Super members are expected to see a negative return from their funds for 2022
Super funds are on track to end 2022 in the red, notching up their worst annual performance in 14 years and more volatility is tipped for 2023.
Super funds are this year expected to deliver the worst return since the Global Financial Crisis after navigating soaring levels of inflation and market volatility, a top superannuation research house says.
SuperRatings estimates the median balanced option fund will generate a return of minus 2.5 per cent to minus 3 per cent for the year, with just several trading days remaining.
That would make it the worst performance since 2008 during the GFC when the median balanced option fund slumped minus 19.7 per cent. The 2022 result is on track to be only the fourth negative return in the past 22 years.

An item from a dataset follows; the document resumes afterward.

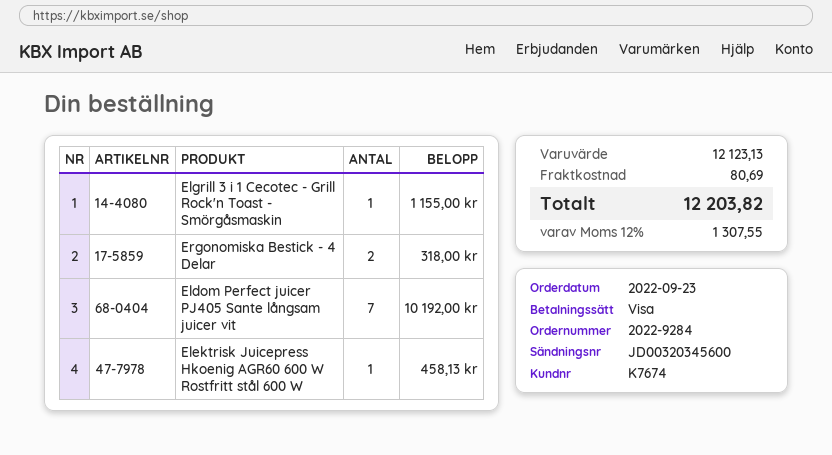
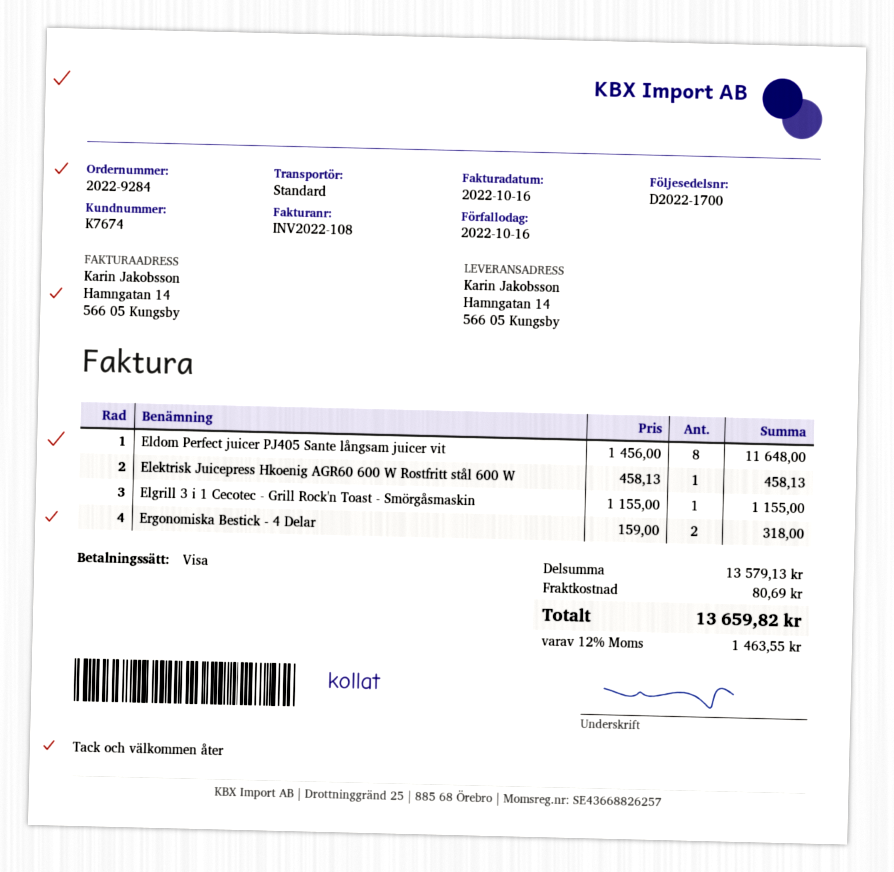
Eldom Perfect juicer PJ405 Sante långsam juicer vit: 7 for 10192.00 -> 8 for 11648.00
subtotal: 12123.13 -> 13579.13
tax: 12% = 1307.55 -> 12% = 1463.55
total: 12203.82 -> 13659.82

This dip comes on the back of a strong year in 2021 when funds notched up a 13.4 per cent return.
SuperRatings market insights manager Camille Schmidt said that despite an improvement in equity market sentiment in the past few months which has helped in recuperating some of the losses from earlier in the year, an overall annual positive return result was unlikely for the majority of funds.
“Despite some positive returns in October and November, funds just missed out on getting back into the black for the 2022 year, however the result is still stronger than what was being predicted earlier in the year,” she said.
“There is a real chance that funds will manage to provide a positive return for the 2023 financial year, with much of the downturn for 2022 occurring in the first half of the year.”
According to SuperRatings estimations, the median balanced option generated a return of 2.6 per cent in November while the median growth option increased by 3.2 per cent.
The median stable option also experienced a small but positive growth last month with a rise of 1.6 per cent.
For the upcoming year, how super funds will perform will depend on the interest rate path central banks opt for and how quickly inflation rises, SuperRatings says.
“If super funds achieve long-term average returns around the CPI+3 per cent mark for balanced options over the long term, then I think that would be a good outcome,” Ms Schmidt said.
Research experts at Chant West have estimated a minus 4 per cent return for the median growth fund for the year to date.
Chant West senior investment research manager Mano Mohankumar said the performance was helped by growth in November from the share and bond markets, when the median growth fund, holding 61 to 80 per cent in growth assets, increased 2.6 per cent over the month.
“Over the month (November), Australian shares surged 6.5 per cent, international developed market shares were nearly as strong gaining 5.6 per cent in hedged terms, but the stronger Australian dollar limited the gain to 2 per cent in unhedged terms,” Mr Mohankumar said.
“After underperforming for much of the year, emerging markets shares were the strongest performing sector, gaining a stunning 9.6 per cent.”
While inflation remains high, during the coming year there could be a turnaround as price peaks were estimated to have been reached in the US and Europe – which could result in smaller interest rate rises in Australia.
“Remember that this year’s result follows a particularly strong 2021 when growth funds returned an impressive 13.5 per cent and despite the challenging backdrop over the past three years, the medium growth fund is still more than 11 per cent ahead of the pre-Covid high that was reached at the end of January 2020,” Mr Mohankumar said.